Ellen Feingold, Treasurer

Ellen Feingold’s entire career has been devoted to making possible the development of housing and communities accessible to all, especially low income and vulnerable people.  As President of Jewish Community Housing for the Elderly for almost 30 years, one of the largest non-profit developers and managers of supportive housing for low-income elderly in the country, she has been recognized locally, nationally and internationally as a pioneer in making senior housing a place where low income residents can live out their lives.

JCHE has been an innovator in working with existing public programs to bring sorely needed services to the very frail residents of its buildings, thus enabling them to remain in their homes and avoid more expensive and institutional settings.  She has brought this experience to national organizations and to Congress on many occasions to underscore and provide detail on the need for development of new legislative tools. 

In 2001 and 2002, she served as Co-Chair of the US Commission on Affordable Housing and Health Facility Needs for Seniors in the 21st Century.  She is also very active as a volunteer, and has been President of Citizens Housing and Planning Association in Massachusetts (CHAPA), and a founder and Treasurer of Hearth which develops and operates permanent housing for homeless elders and those on the verge of homelessness. 

She has also served on the Housing Committee of the American Association of Homes and Services for the Aging (AAHSA), as Vice President and Public Policy Chair of the Association of Jewish Aging Services (AJAS), and as Public Policy Chair of the New England Elderly Housing Association. 

During the Carter Administration, she was Director of Civil Rights for the US Department of Transportation and became very familiar there with the problem of trying to meet citizens’ needs with services that crossed departmental boundaries. 

She was also the non-lawyer member of two American Bar Association commissions—one studying the enforcement of Bar discipline, and the second looking at the growth of non-lawyer activity in law-related situations. 

She has been the recipient of many awards, including CHAPA’s 25th Anniversary Achievement Award, the National Council on Aging’s Sidney Spector Award, the Massachusetts Gerontology Association’s Louis Lowy award, and the Massachusetts Housing Investment Corporations’s 2010 Achievement Award. 

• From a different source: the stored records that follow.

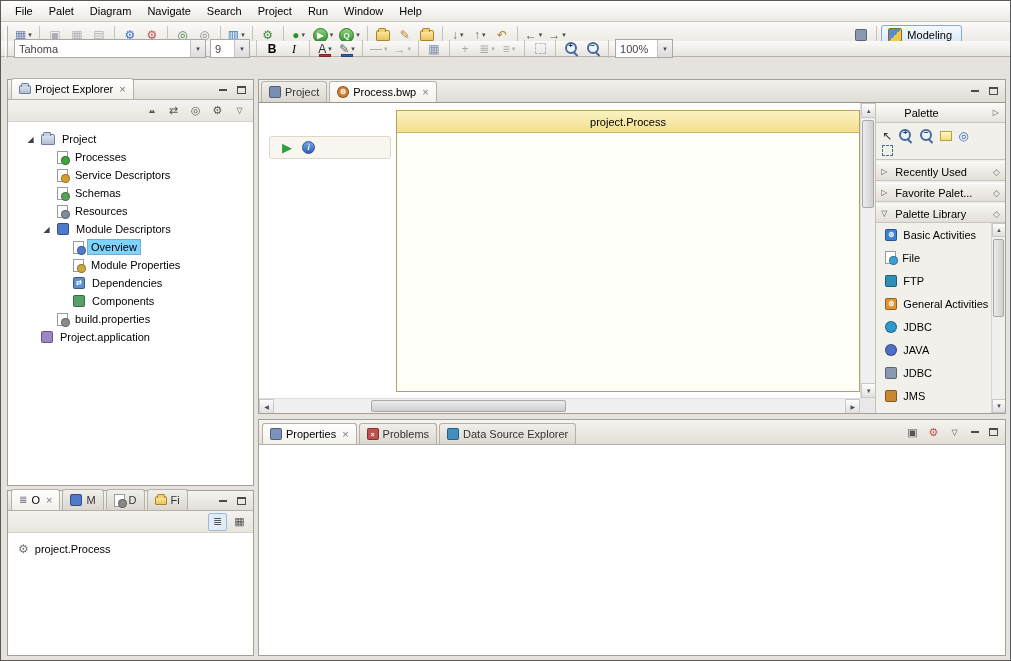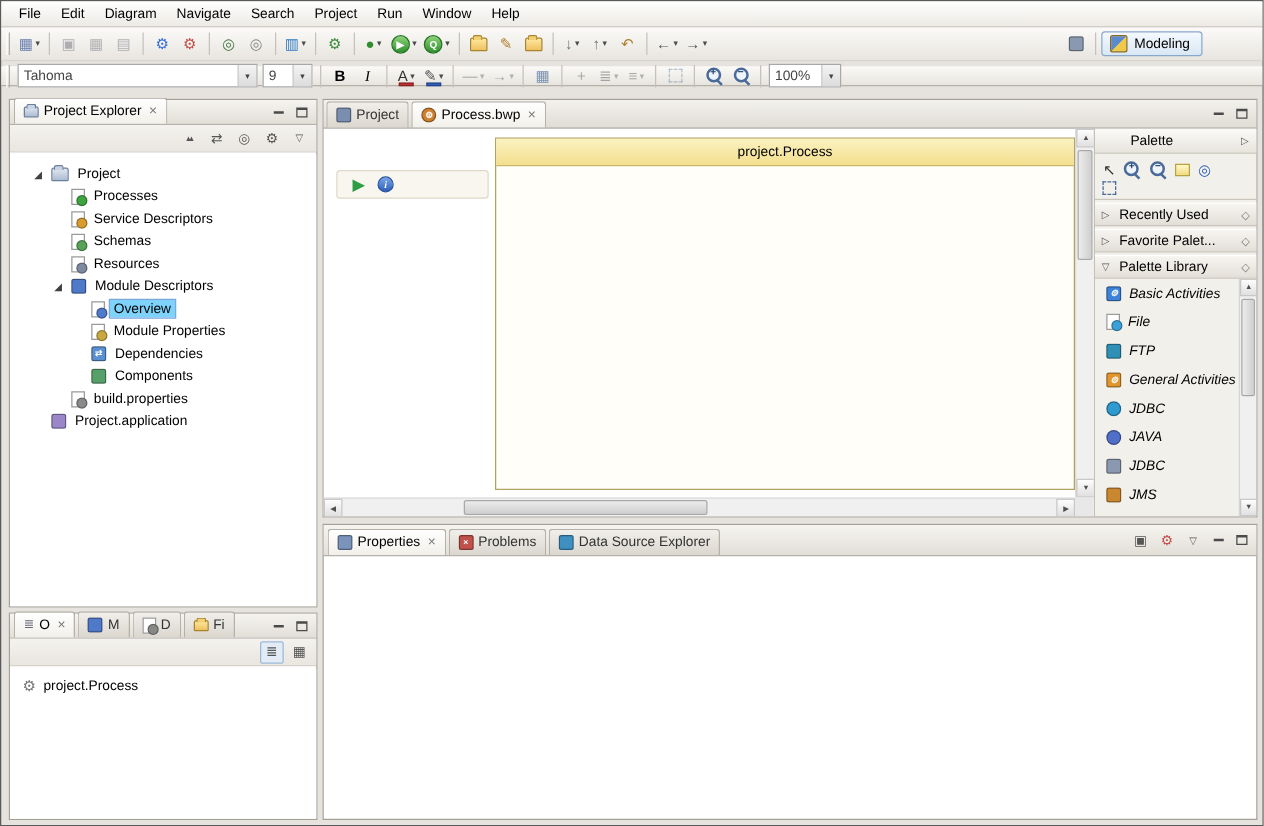"Edit" div.menu-item { text: Edit -> Palet }
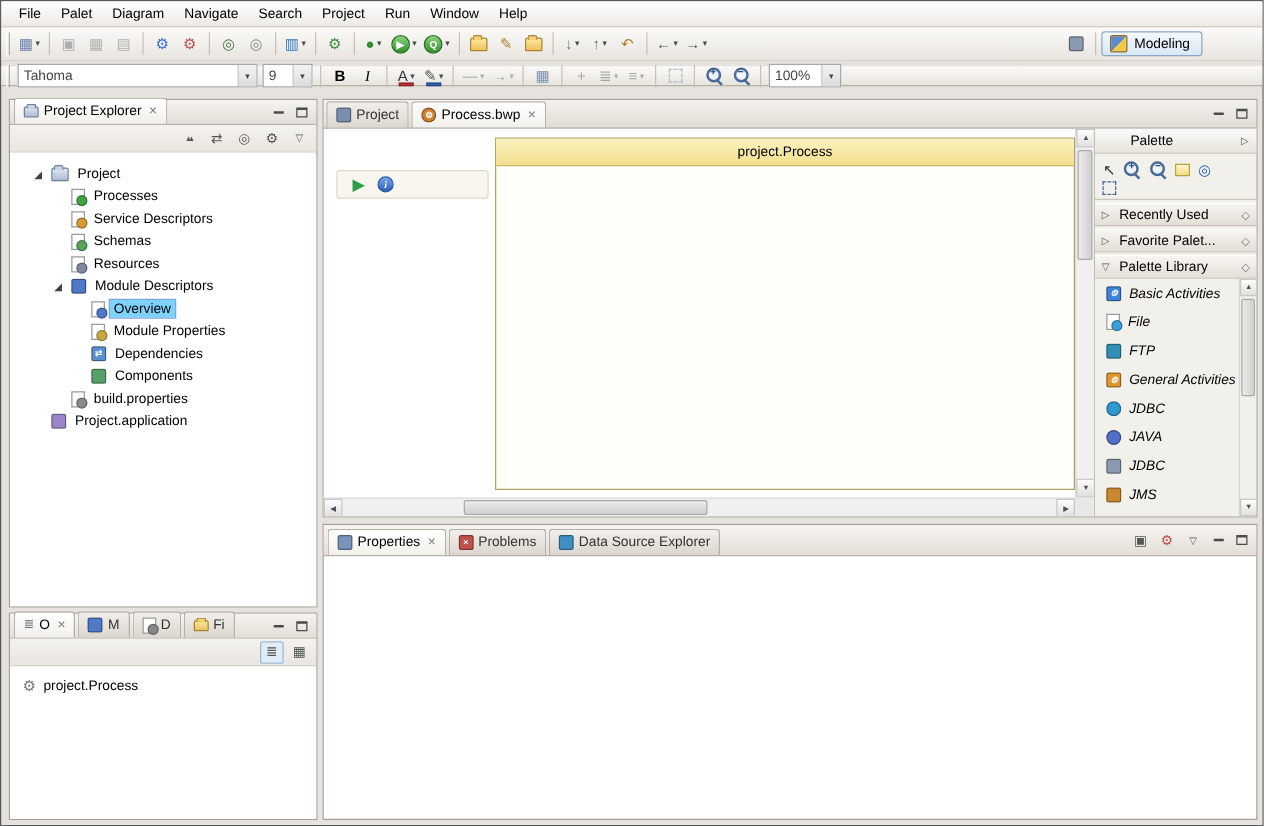"Tahoma" .tbrow2 { top: 52px -> 40px }
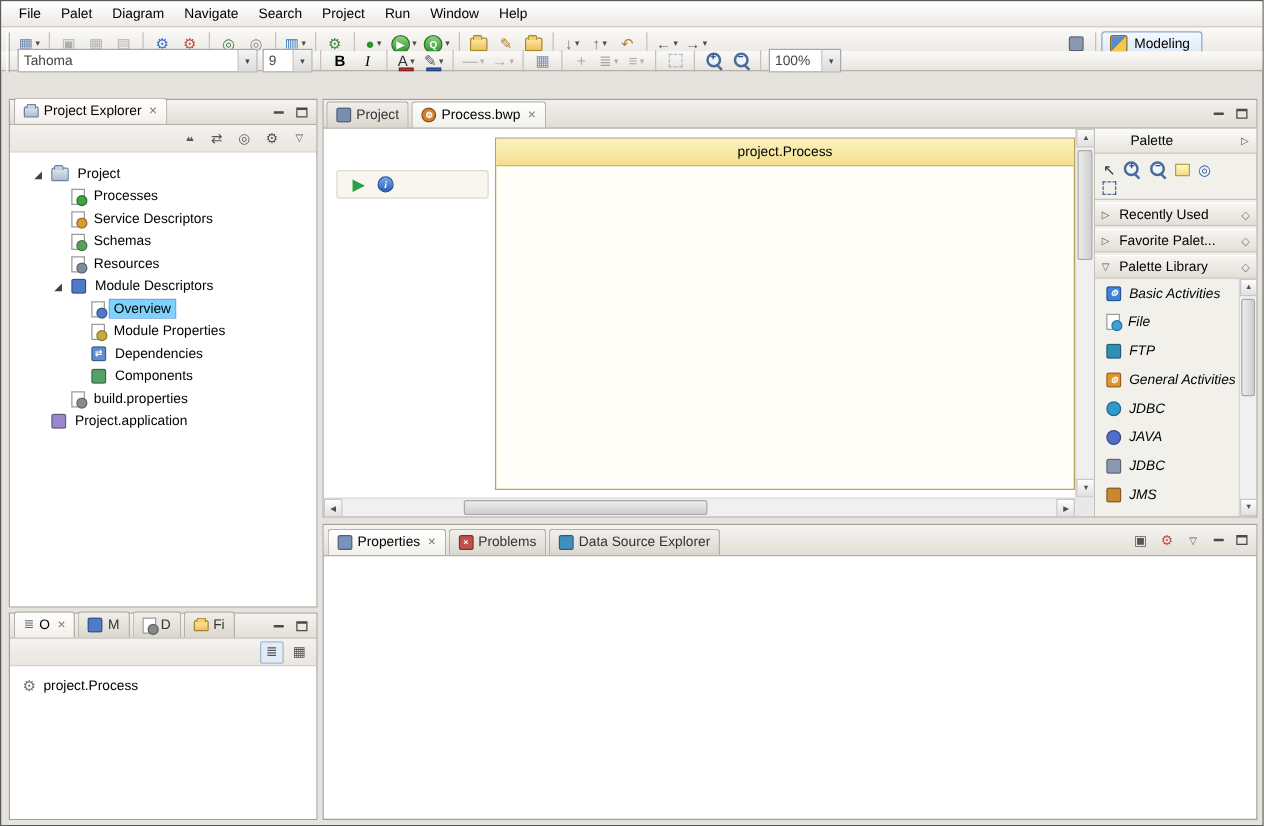"Basic Activities" .pitems { font-style: italic -> none }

Finally, many years ago she served as lobbyist for Massachusetts’ Special Legislative Commission on Low Income Housing which in 1965 produced the groundbreaking 17-piece legislative package that put Massachusetts in the forefront of state efforts to produce low-income housing.  This package included the founding authorization for the Massachusetts Housing Finance Agency, the state’s relocation law, a state rental assistance program, a scattered site public housing program, and many programs that have since become the norm in progressive state action in housing at the beginning of a new century.